What the task requires: Transcribe all of the data exactly. Omit the pictures.

Dataset extract:
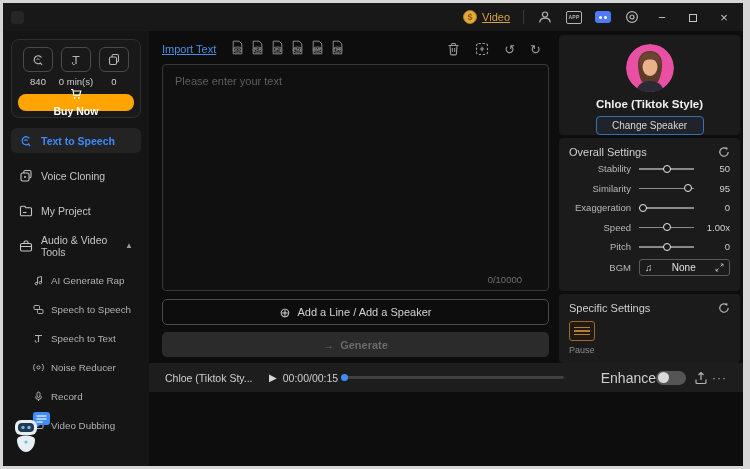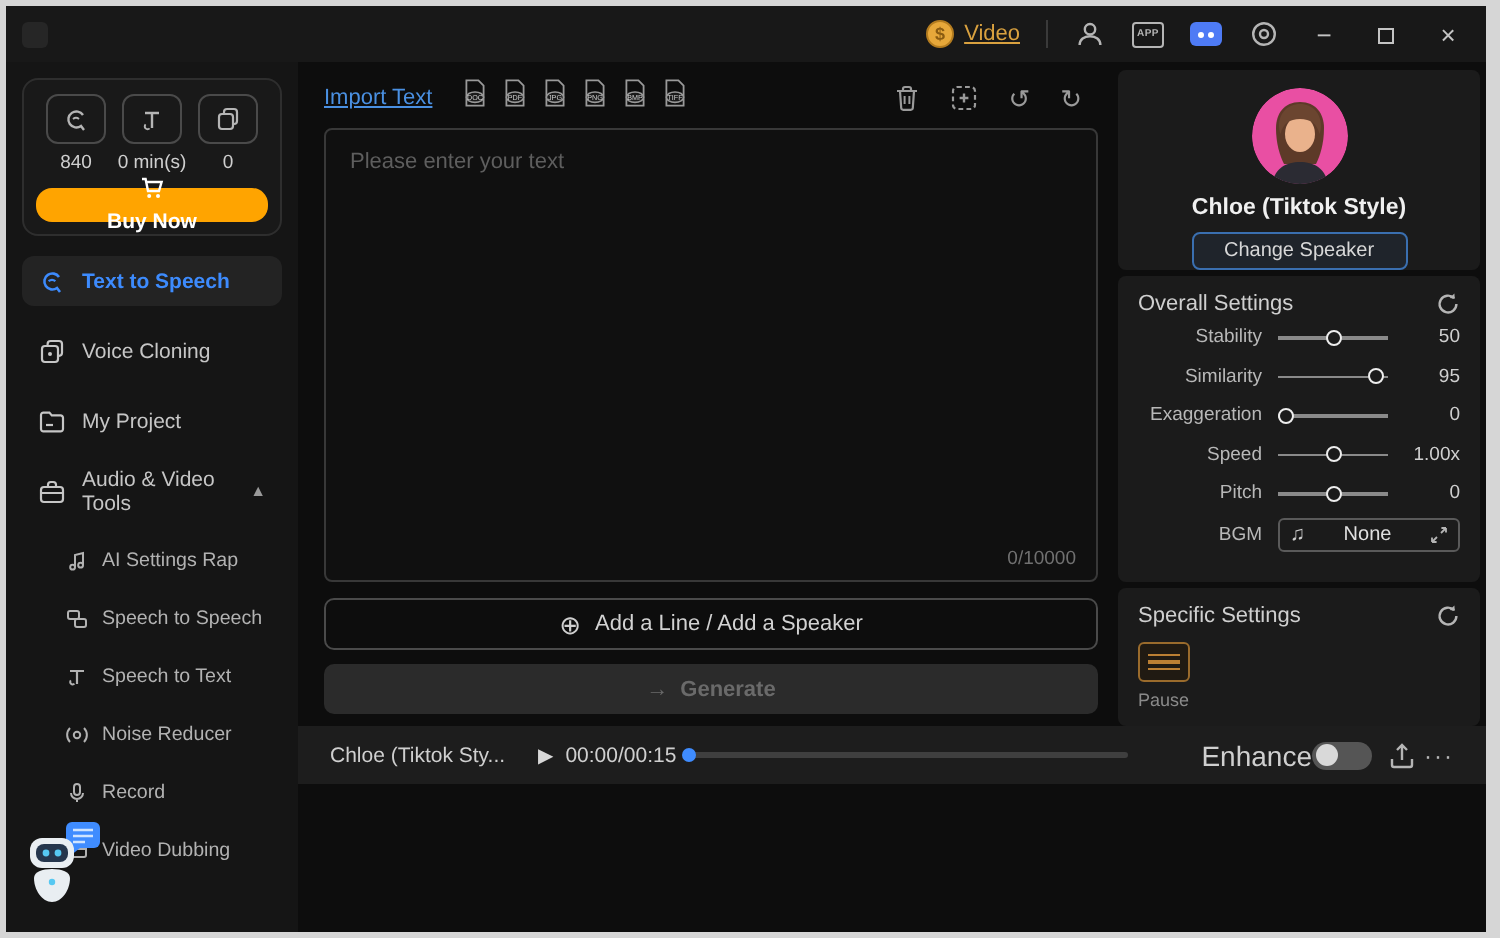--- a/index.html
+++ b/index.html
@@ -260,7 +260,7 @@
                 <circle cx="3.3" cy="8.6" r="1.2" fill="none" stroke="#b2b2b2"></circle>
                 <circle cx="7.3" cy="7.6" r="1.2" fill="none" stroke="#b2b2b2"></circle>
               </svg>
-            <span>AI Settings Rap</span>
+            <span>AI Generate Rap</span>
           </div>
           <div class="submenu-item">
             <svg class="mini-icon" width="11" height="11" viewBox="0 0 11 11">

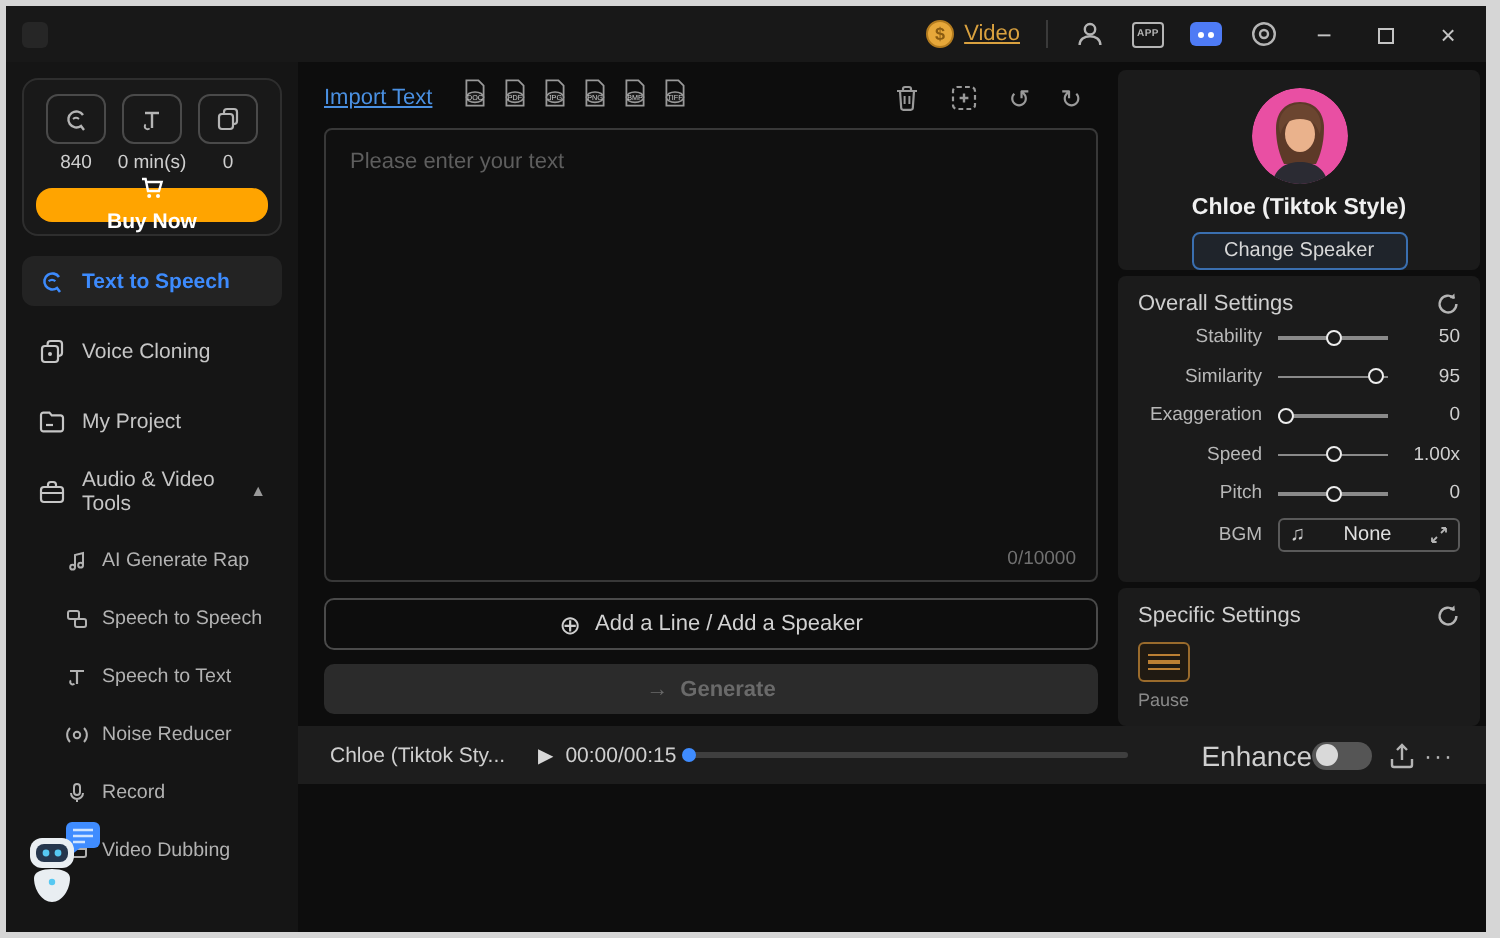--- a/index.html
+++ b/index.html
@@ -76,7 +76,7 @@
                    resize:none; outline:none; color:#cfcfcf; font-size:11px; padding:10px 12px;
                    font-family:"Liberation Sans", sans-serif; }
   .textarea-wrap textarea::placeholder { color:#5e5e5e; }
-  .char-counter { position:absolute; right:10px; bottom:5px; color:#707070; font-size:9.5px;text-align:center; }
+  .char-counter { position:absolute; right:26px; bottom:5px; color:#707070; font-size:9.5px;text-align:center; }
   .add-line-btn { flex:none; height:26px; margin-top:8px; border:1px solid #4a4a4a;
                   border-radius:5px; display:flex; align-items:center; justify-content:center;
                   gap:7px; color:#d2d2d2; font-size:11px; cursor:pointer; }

Answer to this exercise:
--- a/index.html
+++ b/index.html
@@ -260,7 +260,7 @@
                 <circle cx="3.3" cy="8.6" r="1.2" fill="none" stroke="#b2b2b2"></circle>
                 <circle cx="7.3" cy="7.6" r="1.2" fill="none" stroke="#b2b2b2"></circle>
               </svg>
-            <span>AI Settings Rap</span>
+            <span>AI Generate Rap</span>
           </div>
           <div class="submenu-item">
             <svg class="mini-icon" width="11" height="11" viewBox="0 0 11 11">

--- a/index.html
+++ b/index.html
@@ -76,7 +76,7 @@
                    resize:none; outline:none; color:#cfcfcf; font-size:11px; padding:10px 12px;
                    font-family:"Liberation Sans", sans-serif; }
   .textarea-wrap textarea::placeholder { color:#5e5e5e; }
-  .char-counter { position:absolute; right:10px; bottom:5px; color:#707070; font-size:9.5px;text-align:center; }
+  .char-counter { position:absolute; right:26px; bottom:5px; color:#707070; font-size:9.5px;text-align:center; }
   .add-line-btn { flex:none; height:26px; margin-top:8px; border:1px solid #4a4a4a;
                   border-radius:5px; display:flex; align-items:center; justify-content:center;
                   gap:7px; color:#d2d2d2; font-size:11px; cursor:pointer; }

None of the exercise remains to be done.